Context Engineering Basics

Overview

Master context engineering fundamentals for AI agents and LLM applications. Learn strategies for dynamic context discovery, compression techniques, prompt caching optimization, memory consolidation patterns, and just-in-time context loading to maximize token efficiency and response quality.

Use when:

•Building AI agents with limited context windows
•Optimizing token usage in LLM applications
•Implementing memory systems for conversational AI
•Managing large knowledge bases with selective retrieval
•Designing multi-turn conversations with persistent context

Core Techniques:

•Dynamic Context Discovery (relevance scoring, semantic search)
•Context Compression (summarization, entity extraction, pruning)
•Prompt Caching (KV-cache optimization, prefix reuse)
•Memory Consolidation (episodic/semantic memory patterns)
•JIT Context Loading (lazy loading, incremental context expansion)

Skill Metadata

yaml

---
name: context-engineering-basics
description: |
  Context engineering fundamentals for AI systems: dynamic discovery,
  compression, caching, memory consolidation, and JIT loading patterns.
  Use when optimizing token efficiency or managing large knowledge bases.
license: MIT
metadata: ./metadata.yaml
---

Core Concepts

1. Context Window Constraints

Modern LLMs have finite context windows (4K-200K tokens). Effective context engineering maximizes information density within these limits.

Key Constraints:

•Token Limits: GPT-4 (8K-128K), Claude (200K), Gemini (1M-2M)
•Cost: Tokens cost money; larger contexts = higher costs
•Latency: Longer contexts increase processing time
•Attention Decay: Information at context boundaries may be less attended

Strategy: Progressive disclosure - load essential context first, expand as needed.

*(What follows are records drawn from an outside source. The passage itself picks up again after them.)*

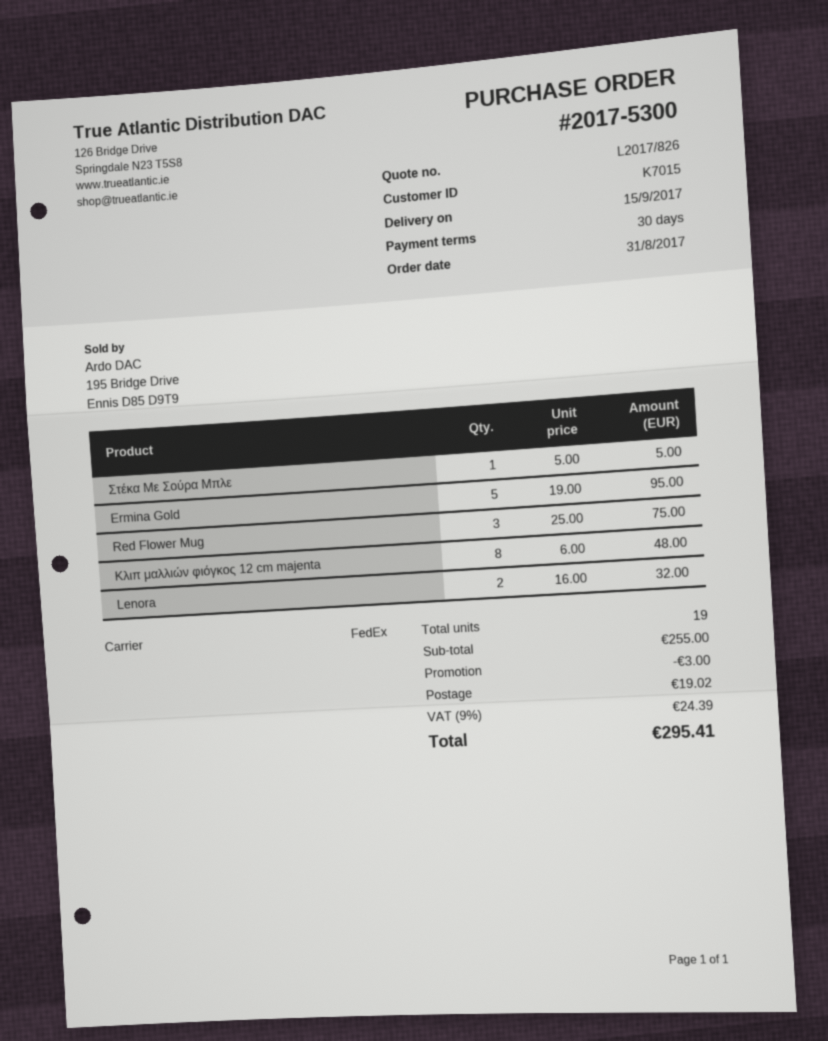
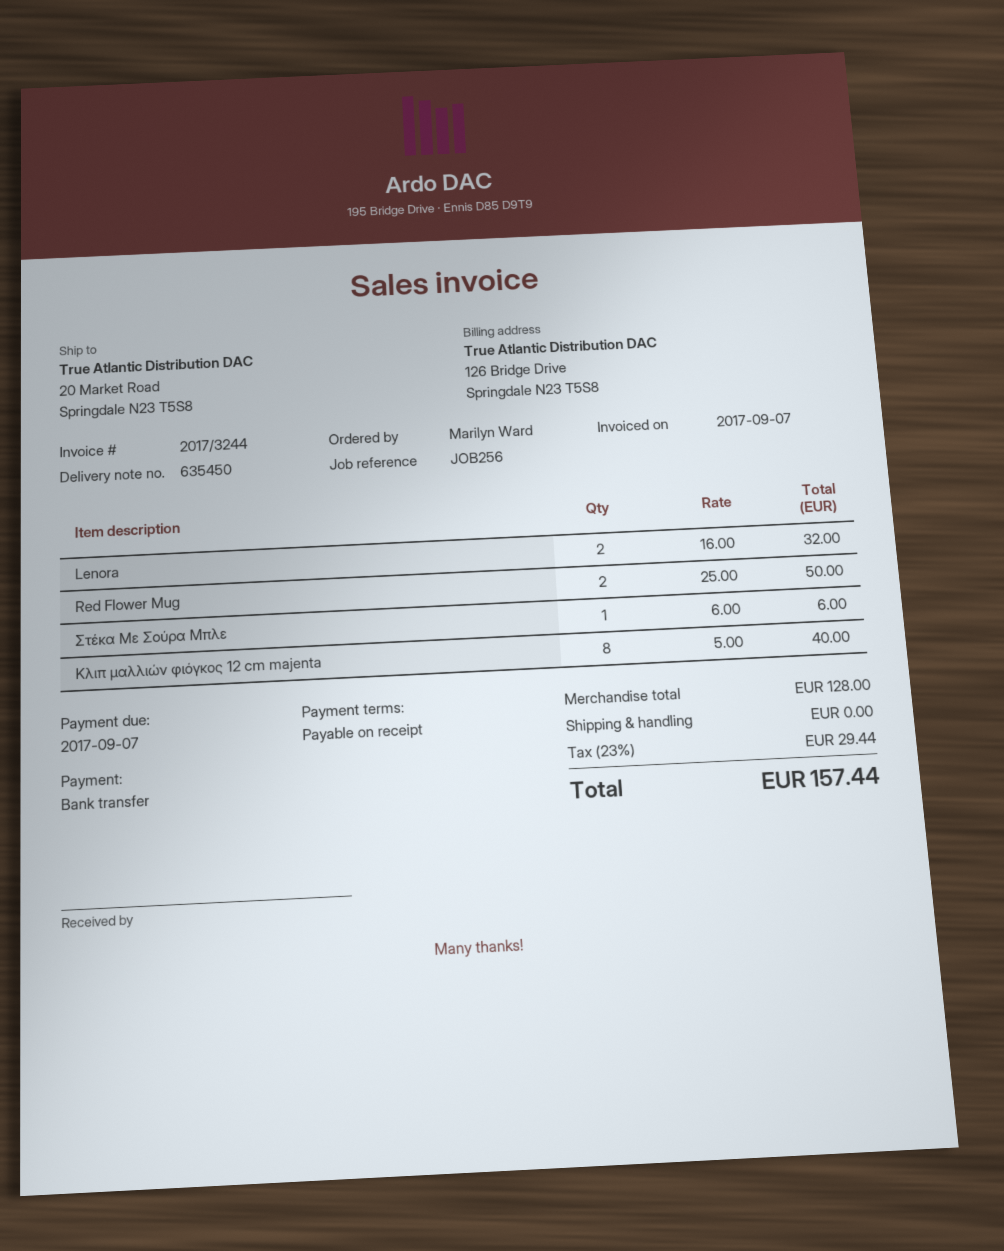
payment terms: 30 days -> on receipt
Στέκα Με Σούρα Μπλε: 1 x 5.00 = 5.00 -> 1 x 6.00 = 6.00
Ermina Gold: 5 x 19.00 = 95.00 -> none
Red Flower Mug: 3 x 25.00 = 75.00 -> 2 x 25.00 = 50.00
Κλιπ μαλλιών φιόγκος 12 cm majenta: 8 x 6.00 = 48.00 -> 8 x 5.00 = 40.00
subtotal: 255.00 -> 128.00
discount: 3.00 -> none
shipping: 19.02 -> 0.00
tax: 9% = 24.39 -> 23% = 29.44
total: 295.41 -> 157.44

2. Dynamic Context Discovery

Identify and retrieve relevant information from large knowledge bases in real-time.

Techniques:

Semantic Search

python

# Vector similarity search
query_embedding = embed(user_query)
relevant_chunks = vector_db.search(
    query_embedding,
    top_k=5,
    threshold=0.75
)

Relevance Scoring

python

def score_relevance(chunk, query, conversation_history):
    """Multi-factor relevance scoring"""
    scores = {
        'semantic': cosine_similarity(chunk, query),
        'recency': time_decay(chunk.timestamp),
        'frequency': access_count(chunk.id),
        'context_fit': overlap_with_history(chunk, conversation_history)
    }
    return weighted_average(scores, weights=[0.4, 0.2, 0.1, 0.3])

Hybrid Search

Combine keyword matching (BM25) with semantic search for better precision:

python

# Hybrid retrieval
keyword_results = bm25_search(query, top_k=10)
semantic_results = vector_search(query, top_k=10)
combined = rerank(keyword_results + semantic_results, query)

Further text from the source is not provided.